JD's are named after a boxer for a reason, they are really tough, and if your pair fall out with the FM's it won't matter how tough your FM is, it'll be dead.
the JD will look great even without a pair, you just need dark substrate.
you may get really lucky and have a pair of dempseys that are laid back, but its unlikely. 
why not just have your FM pair, a single JD and maybe a few dither fish, much more likely to succeed, and as i said, put a black gravel or sand in there, and your JD will be spectacular.


----------



## jamesman_1994 (Jun 23, 2009)

kk sounds good so if i have white gravel he will look bad?


----------



## jamesman_1994 (Jun 23, 2009)

so what should i have for dithers??
giand danos?? or what??


----------



## oldcatfish (May 27, 2009)

If you want a second pair of another cichlid species to go with your firemouths, then choose something other than Jack Dempseys. Jack Dempseys tend to be fairly mellow--until they breed. Then they get VERY aggressive. There's a 99 percent chance that they would kill your firemouths.

You should be able to put a pair of Rainbow Cichlids or a pair of Blue Acaras....but keep in mind that theytend to be less aggressive than firemouths. But if you have the tank set up right, it should work.


----------



## jamesman_1994 (Jun 23, 2009)

i have just got my mind set on JD i don't know y but i do........... r blue acaras like bright blue??


----------



## jamesman_1994 (Jun 23, 2009)

i think i will go with the pair of fm's and a JD........ i think i might also get like 6 giant danos........... what should i do for the deco?? like some nice drift wood and like a good cave or something for the JD and i am also defenetly trying the blk gravel........ what would b good??


----------



## jamesman_1994 (Jun 23, 2009)

which JD has more colour female or male


----------



## oldcatfish (May 27, 2009)

In general, male Jack Dempseys are larger and more colorful. But I've had some females that were just as pretty as some of the less colorful males.

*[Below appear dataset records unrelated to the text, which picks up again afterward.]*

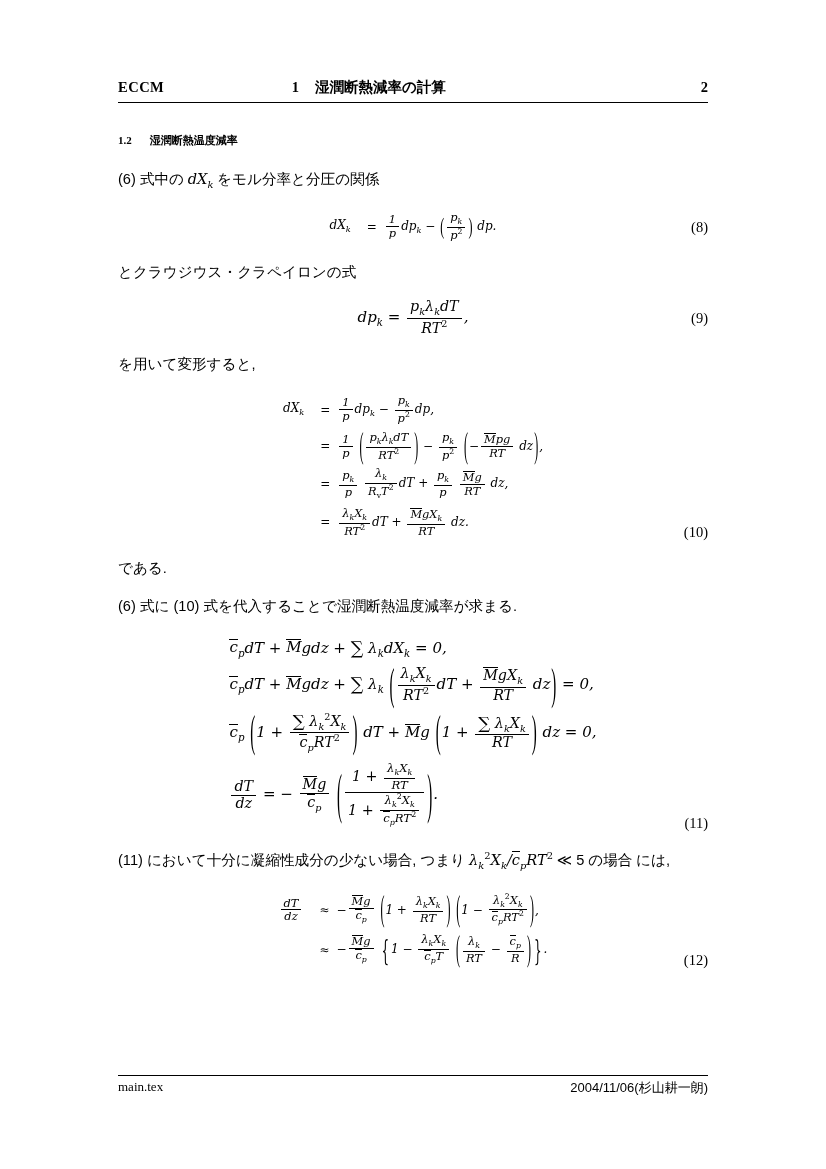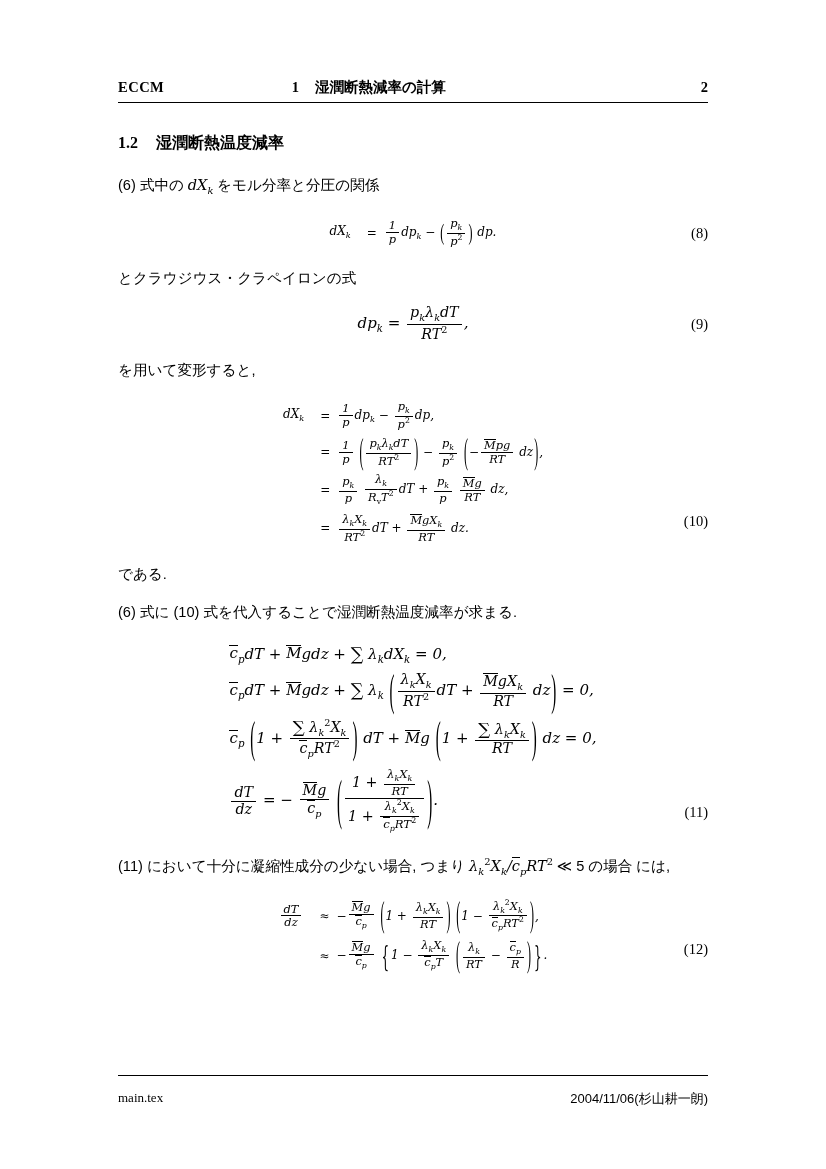--- a/index.html
+++ b/index.html
@@ -60,7 +60,7 @@
 
   
   h2.section {
-    font-size: 16px;
+    font-size: 11px;
     font-weight: bold;
     margin: 30px 0 20px 0;
   }

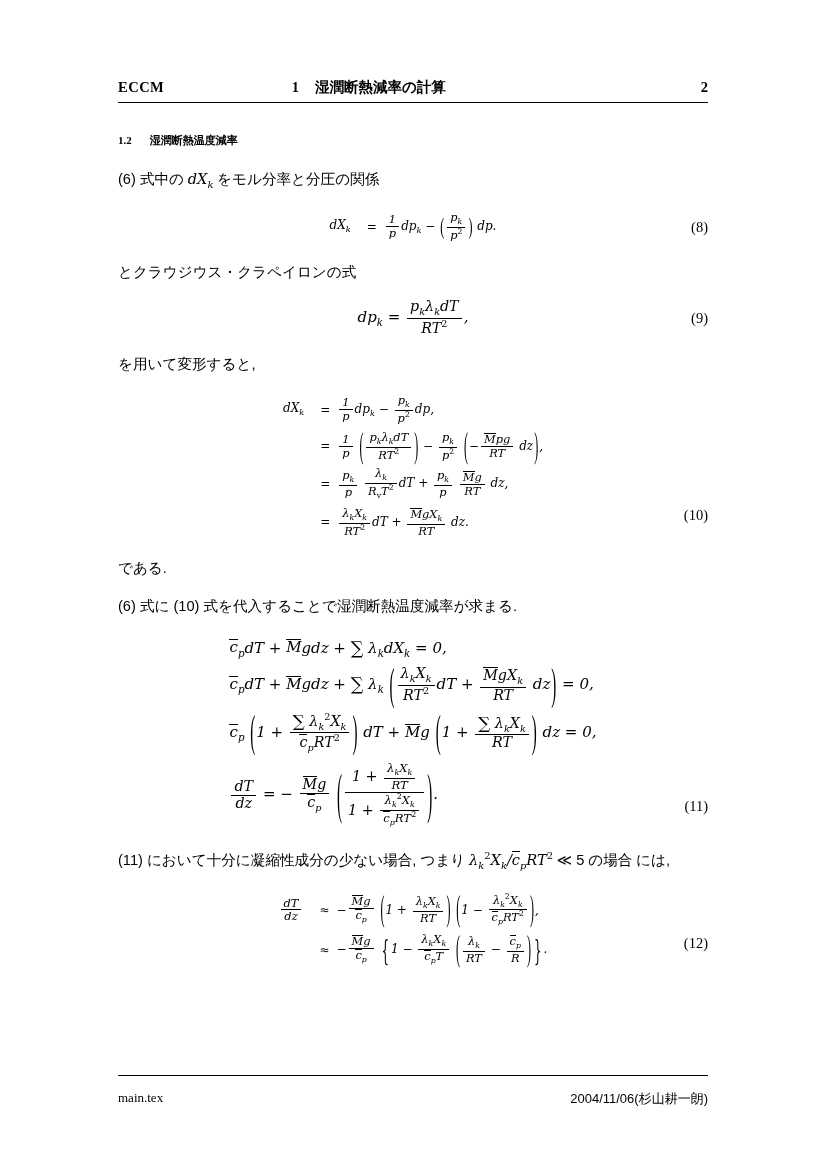--- a/index.html
+++ b/index.html
@@ -99,7 +99,7 @@
   }
   .eqnum.bottom {
     top: auto;
-    bottom: 17px;
+    bottom: 0;
     transform: none;
   }
 

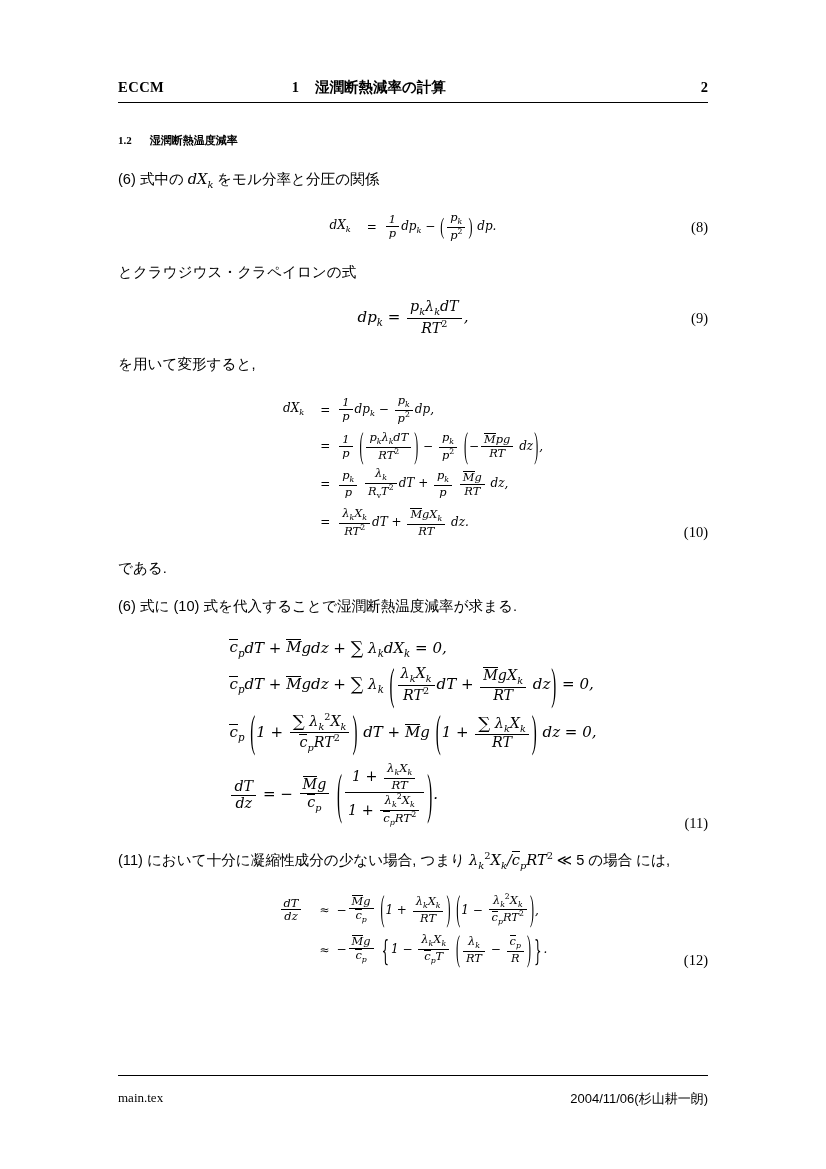--- a/index.html
+++ b/index.html
@@ -52,7 +52,7 @@
     top: 1075px;
     width: 590px;
     border-top: 1.1px solid #000;
-    padding-top: 14px;
+    padding-top: 3px;
     display: flex;
     font-size: 13px;
   }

For decor, I'd have a cave on each side of the tank, with a medium to large piece of driftwood in the middle. That way there is a visual barrier, but each can have a cave. Make sure to leave the danios some swimming room too.


----------



## oldcatfish (May 27, 2009)

Blue Acaras vary a little in color...but they look like a little like a Jack Dempsey when they mature. Not in body shape, but with a lot of spakles/spots. Just look up blue acara in the profiles on this site, or on you tube.


----------



## jamesman_1994 (Jun 23, 2009)

thanks old cat u have given me some really good advice.... but i have 1 question......... how dig should the caves b ??? because i don't want them to grow out of them


----------



## giffler (Jun 28, 2006)

if you use rocks (make sure they are clean) then you can modify them as the fish get bigger and they usually look more natural than ornaments, also its cheaper :thumb:


----------



## jamesman_1994 (Jun 23, 2009)

ya i don't like the fake stuff........ it also discolours as time goes on so i am going to toll for somr nice rocks. thanks for the tip giffler


----------



## giffler (Jun 28, 2006)

if your can, try a rock yard, just take a bucket with you and pick which rocks you want, it's only ever cost me a few bucks for a good size bucket so hopefully places around you are as good :thumb:


----------



## jamesman_1994 (Jun 23, 2009)

kk


----------



## jamesman_1994 (Jun 23, 2009)

hay i got a pair of JD's i just realised that the FM is about 3times bigger than the JD's and is pushing them around a bit
they guy at the shop said if there is a visual barrier it should b fine


----------



## Robchester_2000 (Nov 8, 2008)

why did you bother asking us whether it would work when you just went out and bought what we told you wouldn't work. its your tank, so whatever, but its annoying to give advice and be ignored.
good luck.


----------



## jamesman_1994 (Jun 23, 2009)

i removed the fire mouth


----------



## jamesman_1994 (Jun 23, 2009)

i mean i removed the female firemouth and have the pair od JD and 1 male FM


----------



## jamesman_1994 (Jun 23, 2009)

with a few dithers so it gives the tank some more personality while the JD's r small......... there is also like 3 bristle nose cats in there


----------



## jamesman_1994 (Jun 23, 2009)

and anyway it is my descision in the end...........


----------



## jamesman_1994 (Jun 23, 2009)

anyway u havn't seen the size diff between the JD's and the FM it is huge


----------



## giffler (Jun 28, 2006)

It is your decision, but why bother coming on here asking for advice when you are just going to ignore it. It's all well and good that the jd's are heaps smaller than the fm for now but given time they will outgrow it and then there is likely to be problems.


----------



## jamesman_1994 (Jun 23, 2009)

well rn't JD's slow growers and also read my other post about the JD's it will give u some more info


----------



## giffler (Jun 28, 2006)

as i said for now it will probably be ok, however the advice you are being given is based on the long term prospects of the tank


----------



## jamesman_1994 (Jun 23, 2009)

kk the tank is practically empty 
and has a total visual barrier between the caves at either end so i think i have some time b4 i start having trouble


----------